Front-end code edit data:
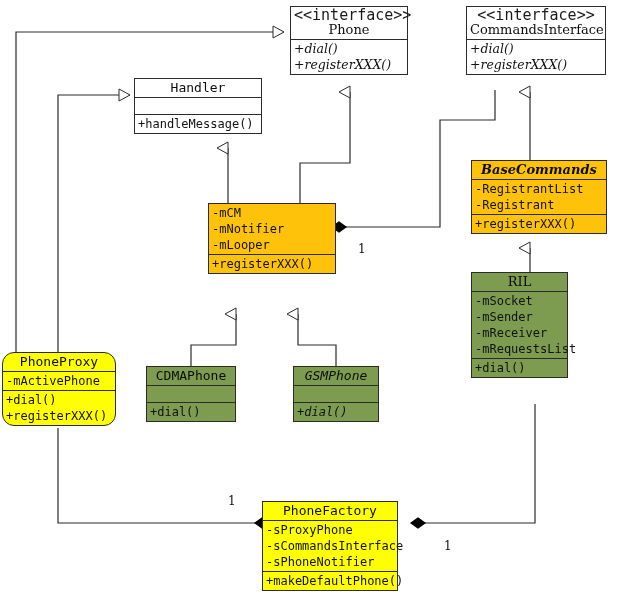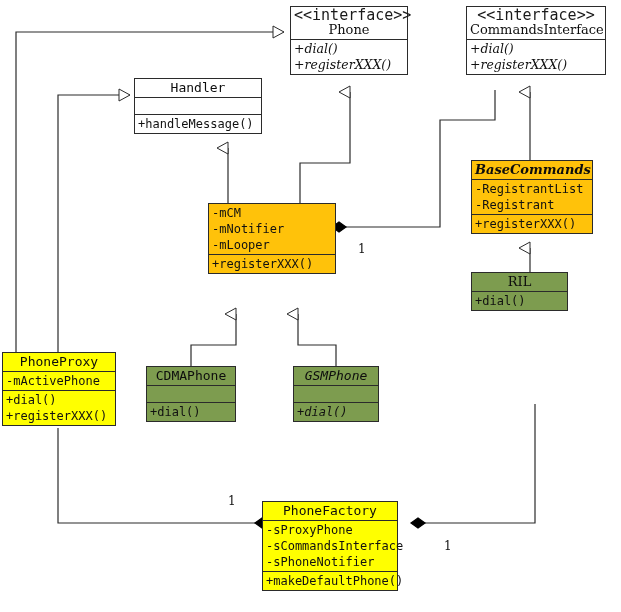--- a/index.html
+++ b/index.html
@@ -177,7 +177,7 @@
     </div>
   </div>
 
-  <div class="node orange" style="left:471px; top:160px; width:122px;">
+  <div class="node orange" style="left:471px; top:160px; width:136px;">
     <div class="compart title-c">
       <span class="tname italic">BaseCommands</span>
     </div>

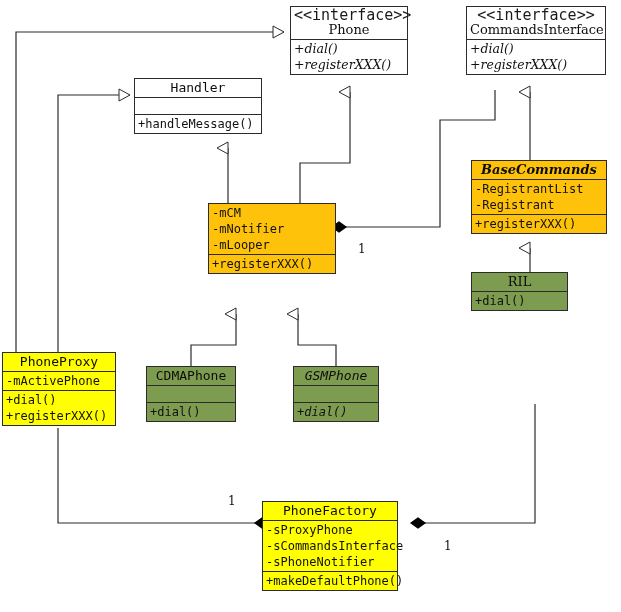--- a/index.html
+++ b/index.html
@@ -195,6 +195,12 @@
       <span class="tname serif">RIL</span>
     </div>
     <div class="compart">
+      <div class="member">-mSocket</div>
+      <div class="member">-mSender</div>
+      <div class="member">-mReceiver</div>
+      <div class="member">-mRequestsList</div>
+    </div>
+    <div class="compart">
       <div class="member">+dial()</div>
     </div>
   </div>

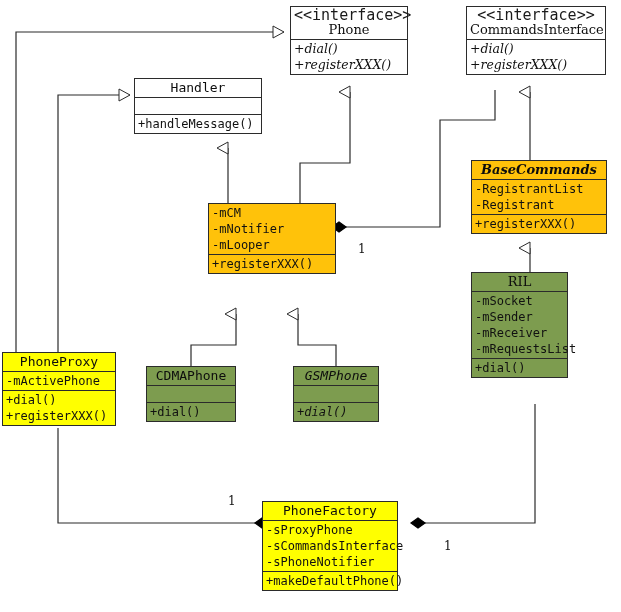--- a/index.html
+++ b/index.html
@@ -205,7 +205,7 @@
     </div>
   </div>
 
-  <div class="node yellow" style="left:2px; top:352px; width:114px;">
+  <div class="node yellow" style="left:2px; top:352px; width:114px;border-radius:12px;">
     <div class="compart title-c">
       <span class="tname">PhoneProxy</span>
     </div>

### Task details
"yellow" is the string to look for; please copy every line of the records above where it appears.

### Answer space
-  <div class="node yellow" style="left:2px; top:352px; width:114px;">
+  <div class="node yellow" style="left:2px; top:352px; width:114px;border-radius:12px;">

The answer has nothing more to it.